Les bénéfices d'exploitation de Delta devraient augmenter de 3 % pour atteindre 6,5 milliards de dollars en 2024, selon un consensus de LSEG, tandis que les bénéfices d'United Airlines devraient rester stables à 5,1 milliards de dollars.

PAS DE BAISSE DE LA DEMANDE

Jusqu'à présent, la hausse des tarifs n'a pas entamé la demande. United a déclaré que les réservations et les rendements sur les liaisons transatlantiques devraient rester élevés cette année.

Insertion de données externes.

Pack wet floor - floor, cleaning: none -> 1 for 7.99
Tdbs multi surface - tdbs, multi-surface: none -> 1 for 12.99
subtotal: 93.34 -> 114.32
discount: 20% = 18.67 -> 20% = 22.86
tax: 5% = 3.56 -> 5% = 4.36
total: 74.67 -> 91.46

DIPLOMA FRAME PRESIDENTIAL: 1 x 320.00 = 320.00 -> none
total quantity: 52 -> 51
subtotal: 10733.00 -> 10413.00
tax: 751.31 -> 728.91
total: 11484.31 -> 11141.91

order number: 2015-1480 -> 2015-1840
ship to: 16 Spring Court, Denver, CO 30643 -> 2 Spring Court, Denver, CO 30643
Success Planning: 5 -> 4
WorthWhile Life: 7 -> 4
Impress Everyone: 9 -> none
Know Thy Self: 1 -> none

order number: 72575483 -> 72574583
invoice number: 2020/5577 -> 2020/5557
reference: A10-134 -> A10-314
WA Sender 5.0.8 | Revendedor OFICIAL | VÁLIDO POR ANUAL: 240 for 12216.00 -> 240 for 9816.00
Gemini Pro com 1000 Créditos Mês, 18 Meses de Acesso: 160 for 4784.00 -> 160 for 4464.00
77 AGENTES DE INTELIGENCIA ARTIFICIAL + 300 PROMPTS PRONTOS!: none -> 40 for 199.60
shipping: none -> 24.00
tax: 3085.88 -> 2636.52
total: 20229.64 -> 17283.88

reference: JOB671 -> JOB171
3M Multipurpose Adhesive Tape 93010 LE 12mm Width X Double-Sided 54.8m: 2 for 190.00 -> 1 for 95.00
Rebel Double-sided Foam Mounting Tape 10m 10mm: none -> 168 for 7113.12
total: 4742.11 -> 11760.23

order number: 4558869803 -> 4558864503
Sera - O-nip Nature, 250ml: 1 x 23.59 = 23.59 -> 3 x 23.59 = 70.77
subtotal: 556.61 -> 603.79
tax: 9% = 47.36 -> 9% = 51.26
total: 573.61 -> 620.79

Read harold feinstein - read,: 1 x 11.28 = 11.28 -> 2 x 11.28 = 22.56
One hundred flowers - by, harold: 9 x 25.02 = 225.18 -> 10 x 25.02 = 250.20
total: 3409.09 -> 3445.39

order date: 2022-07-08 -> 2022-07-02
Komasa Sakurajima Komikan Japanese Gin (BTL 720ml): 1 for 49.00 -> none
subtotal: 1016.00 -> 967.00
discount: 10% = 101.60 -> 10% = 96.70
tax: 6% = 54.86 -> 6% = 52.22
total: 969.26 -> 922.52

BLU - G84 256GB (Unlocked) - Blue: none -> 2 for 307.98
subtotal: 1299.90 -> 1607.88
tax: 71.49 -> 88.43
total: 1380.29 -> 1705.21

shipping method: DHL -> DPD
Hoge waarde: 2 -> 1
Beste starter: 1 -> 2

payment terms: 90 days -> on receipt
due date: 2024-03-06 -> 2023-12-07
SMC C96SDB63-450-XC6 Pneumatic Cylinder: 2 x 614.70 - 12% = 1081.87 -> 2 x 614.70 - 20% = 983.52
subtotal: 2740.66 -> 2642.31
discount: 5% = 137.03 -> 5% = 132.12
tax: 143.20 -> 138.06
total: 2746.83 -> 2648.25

Les voyages en Chine, l'un des derniers marchés à sortir des blocages, ont également rebondi, les recettes touristiques dépassant les niveaux d'avant la pandémie pendant les vacances du Nouvel An lunaire cette année.

"Interrogez n'importe quelle compagnie aérienne en ce moment et elle vous dira que ses réservations sont bonnes pour cet été", a déclaré Paul Charles, fondateur de l'agence PC.

Tant que les perspectives économiques restent stables, les consommateurs pourraient continuer à tolérer des prix élevés, selon les investisseurs et les analystes.

Mais certains craignent que cette tendance ne s'estompe, notamment en raison des récentes récessions au Japon, en Grande-Bretagne et en Allemagne.

Les opérateurs hôteliers Hilton Worldwide et Marriott International, ainsi que l'agence de voyage en ligne Expedia, ont déjà annoncé la fin des "voyages vengeurs".

"Si les marchés de l'emploi se détériorent davantage, cela pourrait commencer à avoir un impact sur la demande", a déclaré Madeleine Ronner, gestionnaire de portefeuille chez DWS Smart Industrial Technologies, qui investit dans Lufthansa et TUI.